Lines in the data below that contain the word "Nominal" are to be copied.

*** MATERIAL PROVIDED

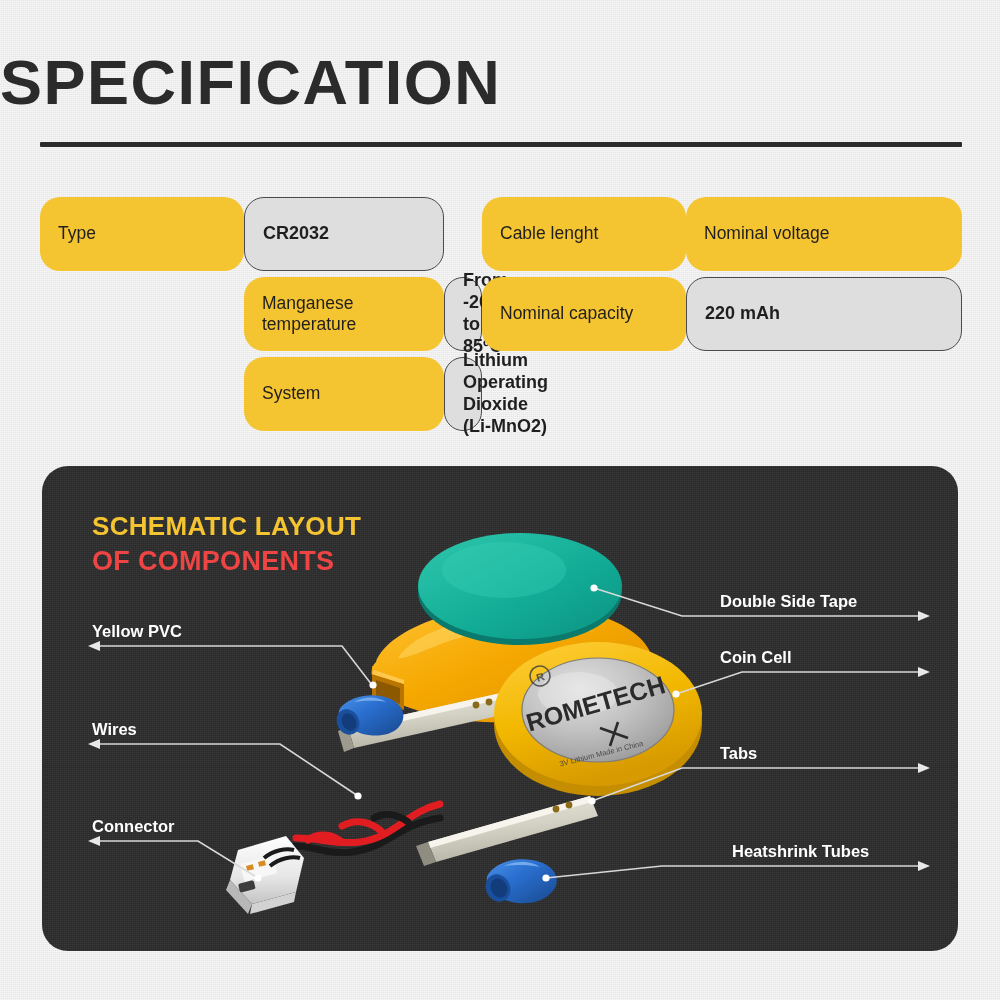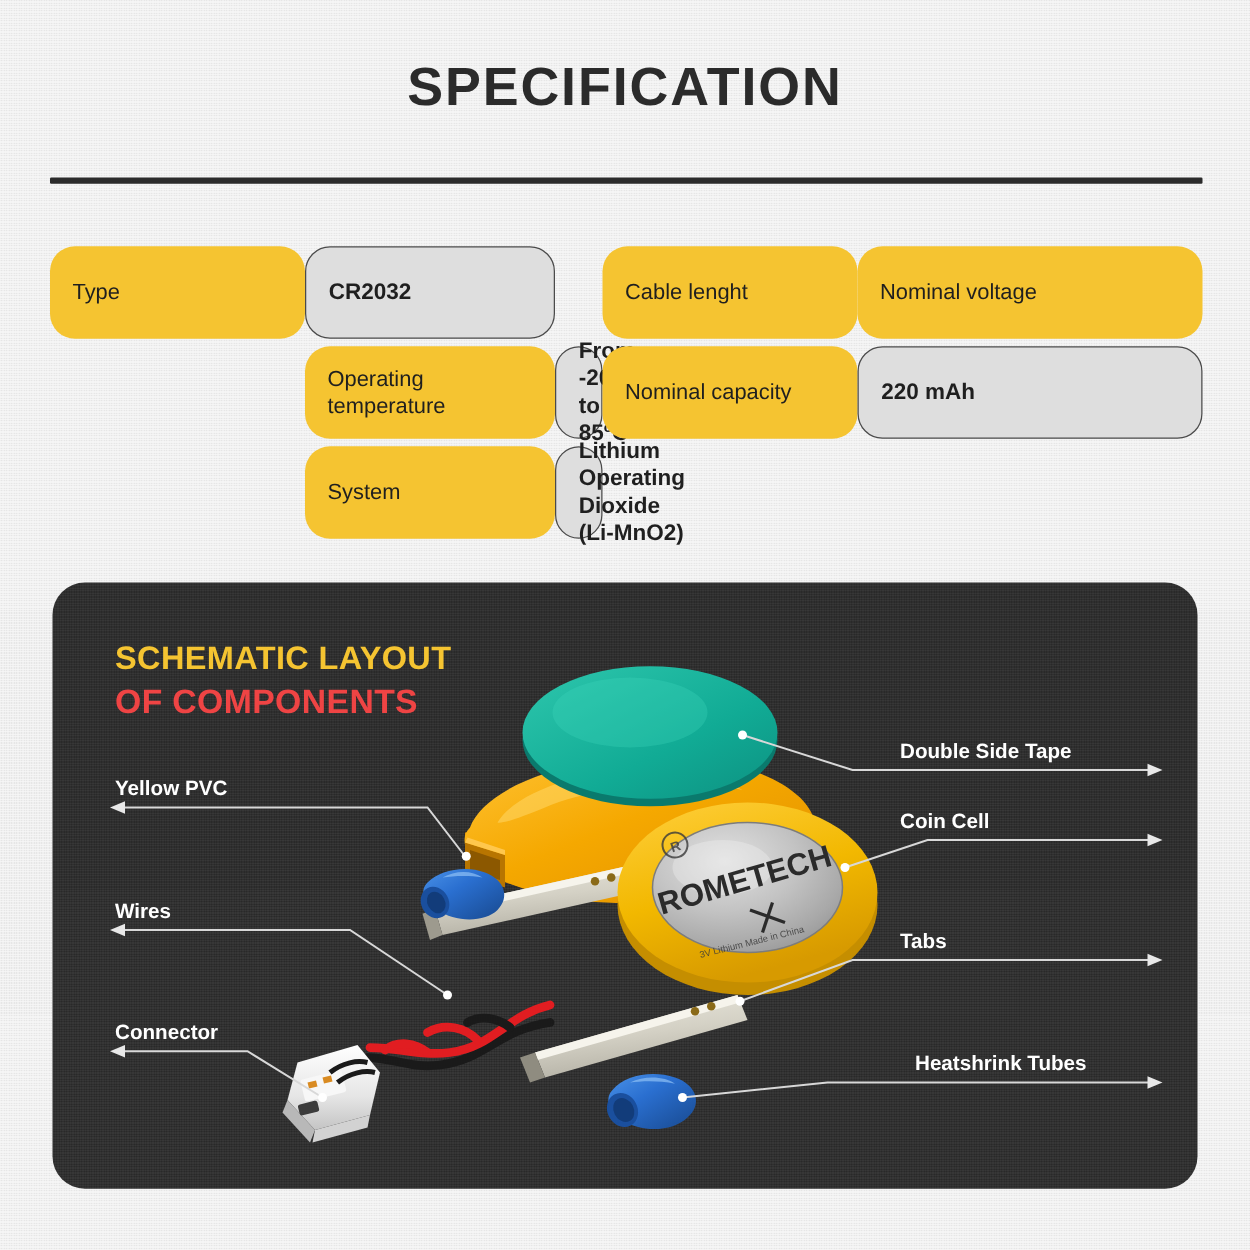--- a/index.html
+++ b/index.html
@@ -28,22 +28,21 @@
     z-index: 0;
   }
 
   .page { position: absolute; inset: 0; z-index: 1; }
 
   
   .header-title {
     position: absolute;
     left: 0; right: 0;
     top: 46px;
-    text-align: center;
-    font-size: 43px;
+    font-size: 63px;
     font-weight: 900;
     letter-spacing: 1.5px;
     color: #2b2b2b;
     font-family: "Liberation Sans", sans-serif;
   }
   .header-rule {
     position: absolute;
     left: 40px;
     top: 142px;
     width: 922px;
@@ -170,21 +169,21 @@
 
   <div class="spec-table">
 
     <div class="cell cell-key">Type</div>
     <div class="cell cell-val">CR2032</div>
     <div class="cell cell-spacer"></div>
     <div class="cell cell-key">Cable lenght</div>
 
     <div class="cell cell-key">Nominal voltage</div>
     <div class="cell cell-spacer"></div>
-    <div class="cell cell-key">Operating temperature</div>
+    <div class="cell cell-key">Manganese temperature</div>
     <div class="cell cell-val">From -20ºC to 85ºC</div>
 
     <div class="cell cell-key">Nominal capacity</div>
     <div class="cell cell-val">220 mAh</div>
     <div class="cell cell-spacer"></div>
     <div class="cell cell-key">System</div>
     <div class="cell cell-val">Lithium Operating Dioxide (Li-MnO2)</div>
   </div>
 
   <div class="schematic-panel">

******

[EXERCISE OUTPUT]
     <div class="cell cell-key">Nominal voltage</div>
     <div class="cell cell-key">Nominal capacity</div>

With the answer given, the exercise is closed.